• _PROBLEM STATEMENT_
Your answer should consist of all lines in the listing that hold the word "style".

--- START ---

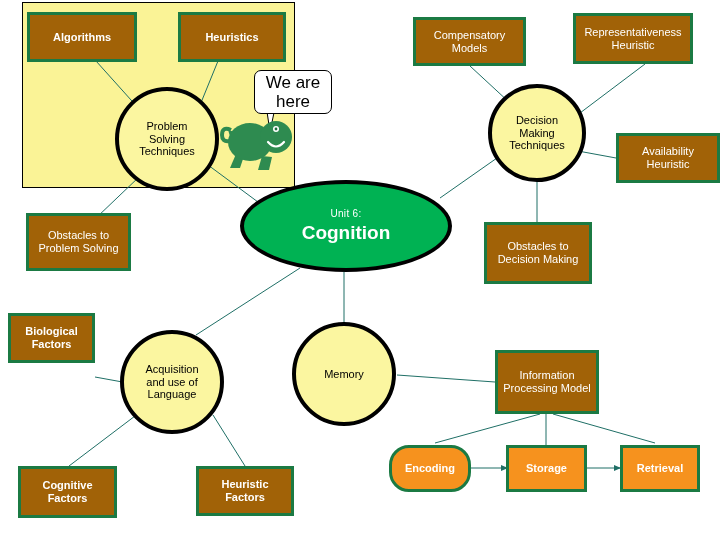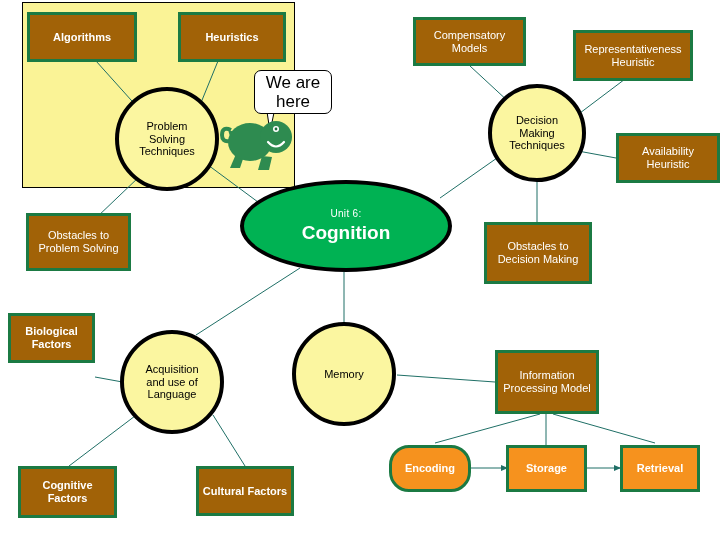--- a/index.html
+++ b/index.html
@@ -160,7 +160,7 @@
     <span>Compensatory Models</span>
   </div>
 
-  <div class="node box blue" style="left:573px;top:13px;width:120px;height:51px;margin-top:17px;">
+  <div class="node box blue" style="left:573px;top:13px;width:120px;height:51px;">
     <span>Representativeness Heuristic</span>
   </div>
 

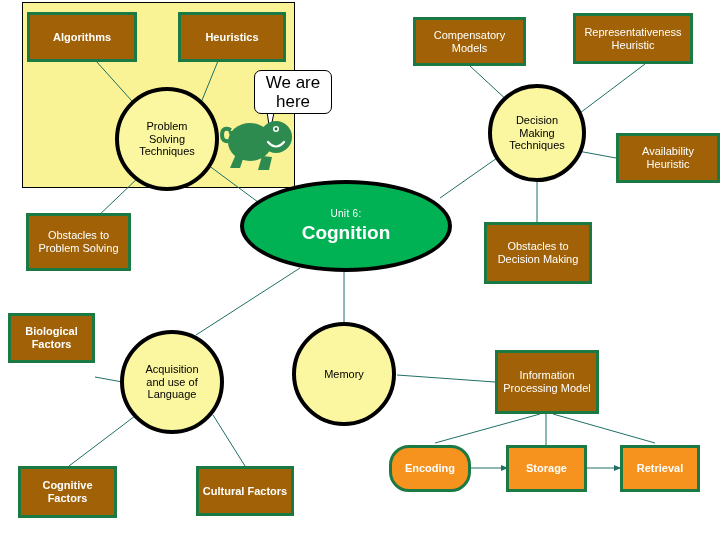--- a/index.html
+++ b/index.html
@@ -208,7 +208,7 @@
   </div>
 
   <div class="node box blue bold" style="left:196px;top:466px;width:98px;height:50px;">
-    <span>Cultural Factors</span>
+    <span>Heuristic Factors</span>
   </div>
 
   <div class="node circle" style="left:292px;top:322px;width:104px;height:104px;">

--- END ---

• _ANSWER TO THE EXERCISE_
-  <div class="node box blue" style="left:573px;top:13px;width:120px;height:51px;margin-top:17px;">
+  <div class="node box blue" style="left:573px;top:13px;width:120px;height:51px;">
   <div class="node box blue bold" style="left:196px;top:466px;width:98px;height:50px;">
   <div class="node circle" style="left:292px;top:322px;width:104px;height:104px;">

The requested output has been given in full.